Протяжный звук сигналящего автомобиля разнёсся по улице. Далия выглянула в окно: у дома стоял чёрный «Форд Торино».
Риккардо хмыкнул:
– Мама приехала. Ты опоздала, заболтала меня, и я не успел сказать, что у тебя сегодня выходной. Записки не будет, – добавил он, поднимаясь с дивана.
– Тогда увидимся на следующей неделе?
– На следующей неделе мы не увидимся. У Карлы день рождения.
Далия улыбнулась.
– Твоя подружка?
– Дочь друзей нашей семьи, – он закинул сумку на плечо. – Не провожай.
«Форд», который отец пригнал в прошлом году из Пенсильвании, тарахтел.

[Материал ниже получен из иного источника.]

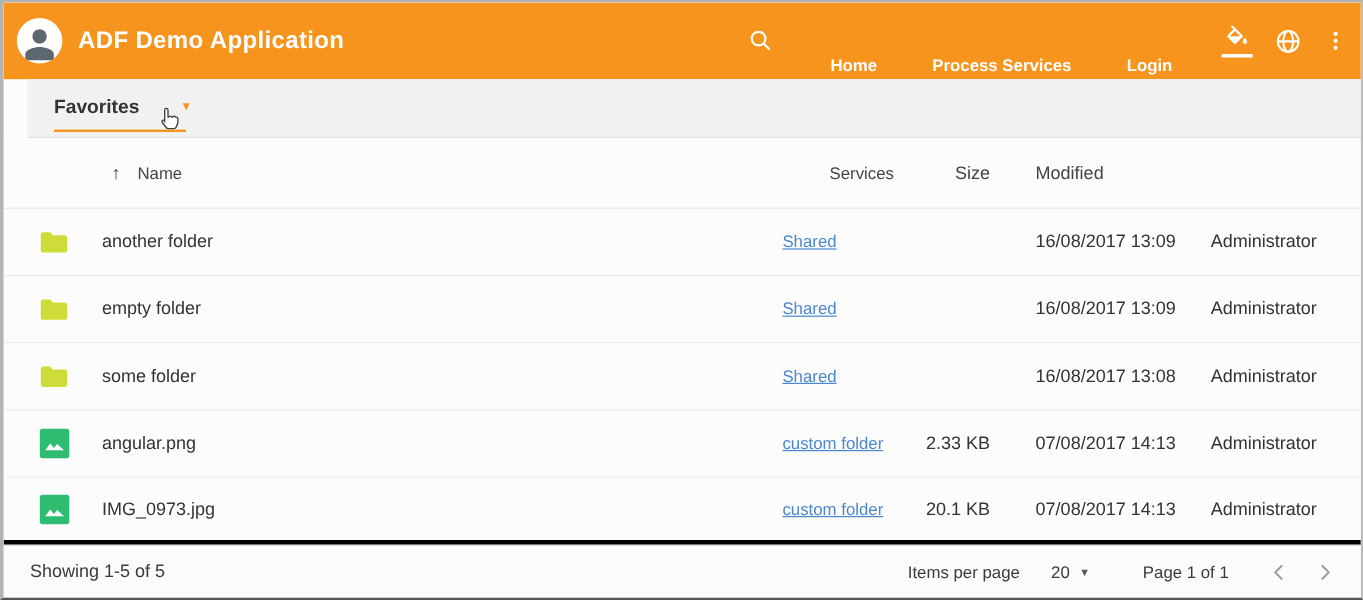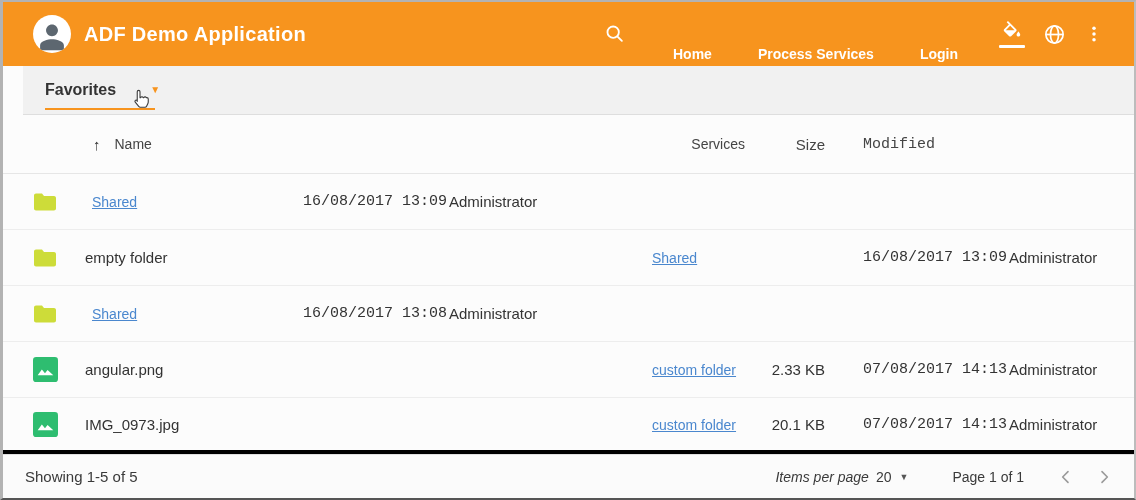"ADF Demo Application" .app-header { padding: 0 30px -> 0 11px }
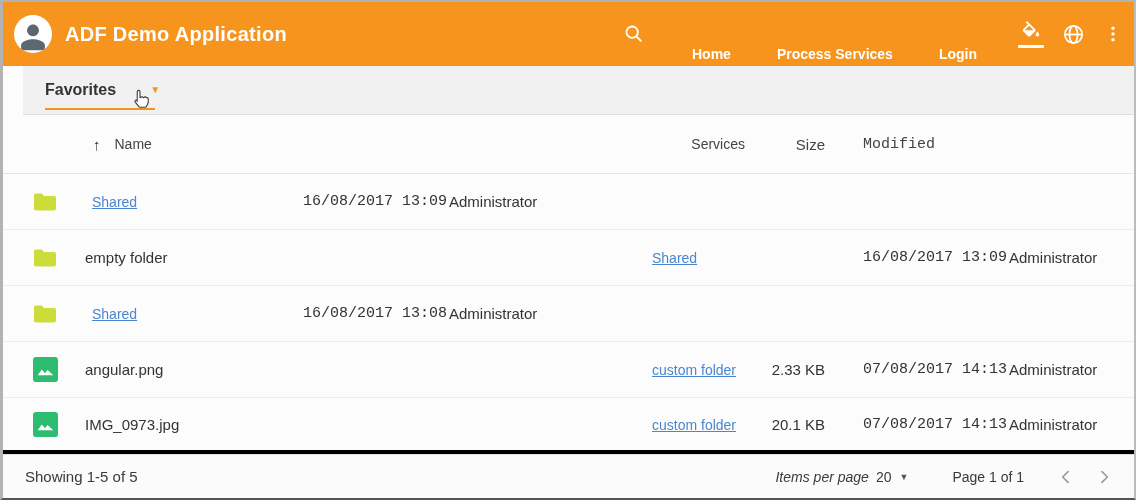"Modified" .c-mod { font-family: Liberation Mono, monospace -> none }
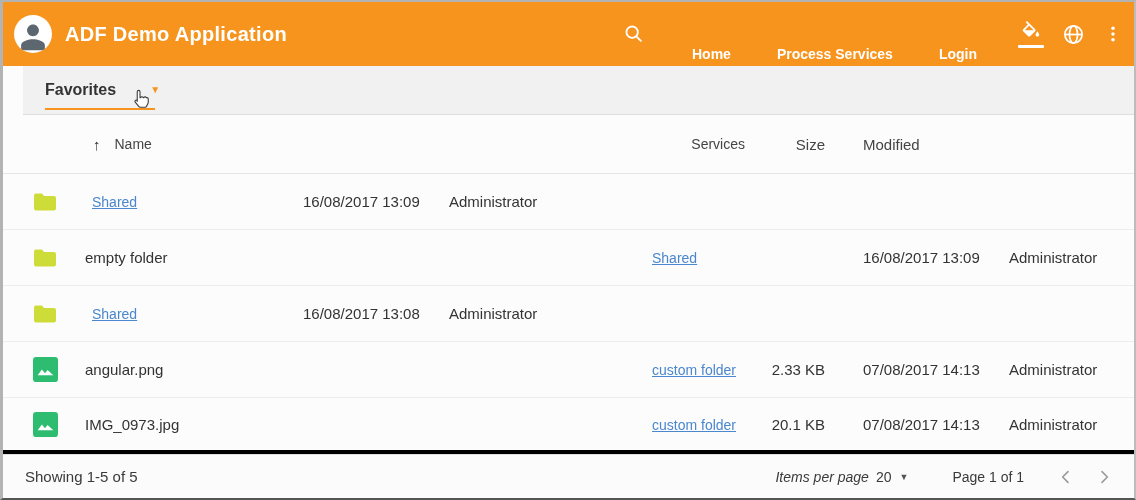"another folder" div.c-name { html: none -> <div> <span>another folder</span> </div> }
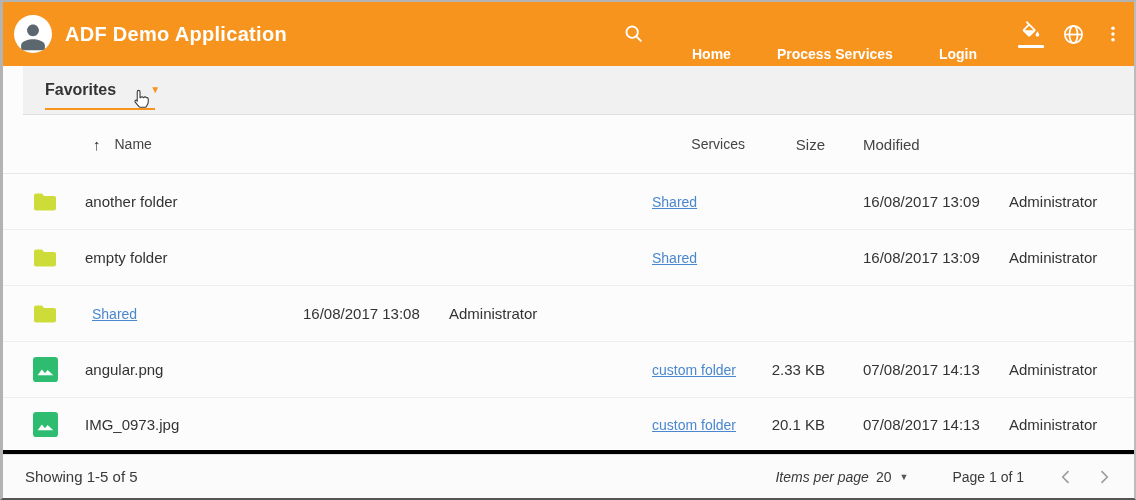"some folder" div.c-name { html: none -> <div> <span>some folder</span> </div> }
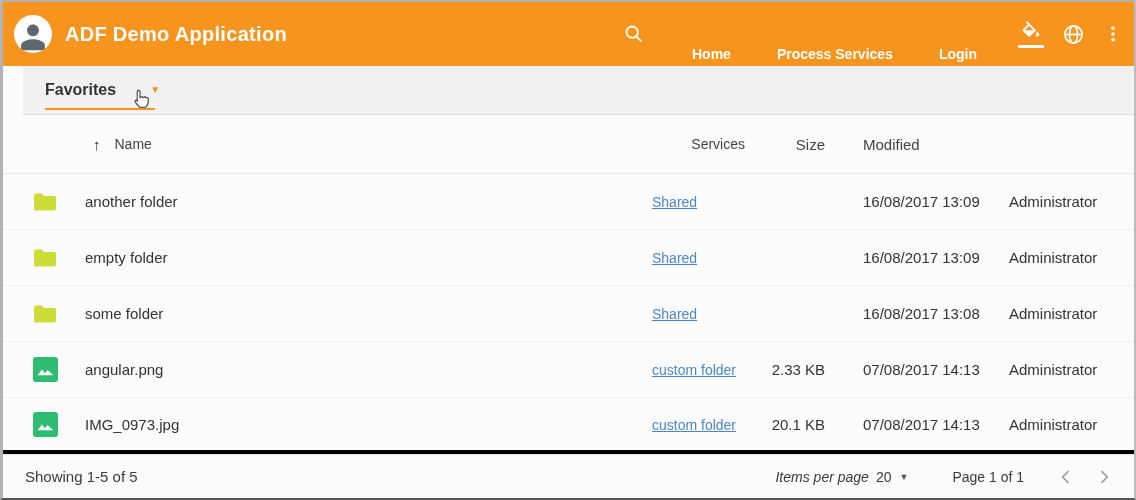"Items per page" .pg-label { font-style: italic -> none; margin-right: 7px -> 26px }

– Привет, – сказал Риккардо, усаживаясь на пассажирское сиденье.
Мать не отреагировала. Под бодрый голос Пола Маккартни автомобиль сдал назад.
– Ты злишься, потому что доктор Норвелл перенёс приём на вторник? – спросил Риккардо, наблюдая за матерью. Она была возбуждена, и её руки метались между рулём и рычагом. Движения были быстрыми и резкими, словно она управляла не автомобилем, а трактором.
– Я не злюсь.
Психотерапевт Джеймс Норвелл жил на улице Красных роз в доме, доставшемся ему от родителей. Он переделал комнату на первом этаже под кабинет, где принимал пациентов, не нуждавшихся в стационарном лечении. Риккардо ходил к нему на консультации по средам и каждый раз поражался, как под нелепым предлогом не поднялся на второй этаж и не выбросился из окна: скучная болтовня Норвелла и его бессмысленные вопросы нагоняли тоску сильнее, чем собственные мысли.
«Форд» остановился.
– Мам? – позвал Риккардо.
– Что?
– Ты…
<Ты меня любишь?>
–…пойдёшь со мной или подождёшь в машине?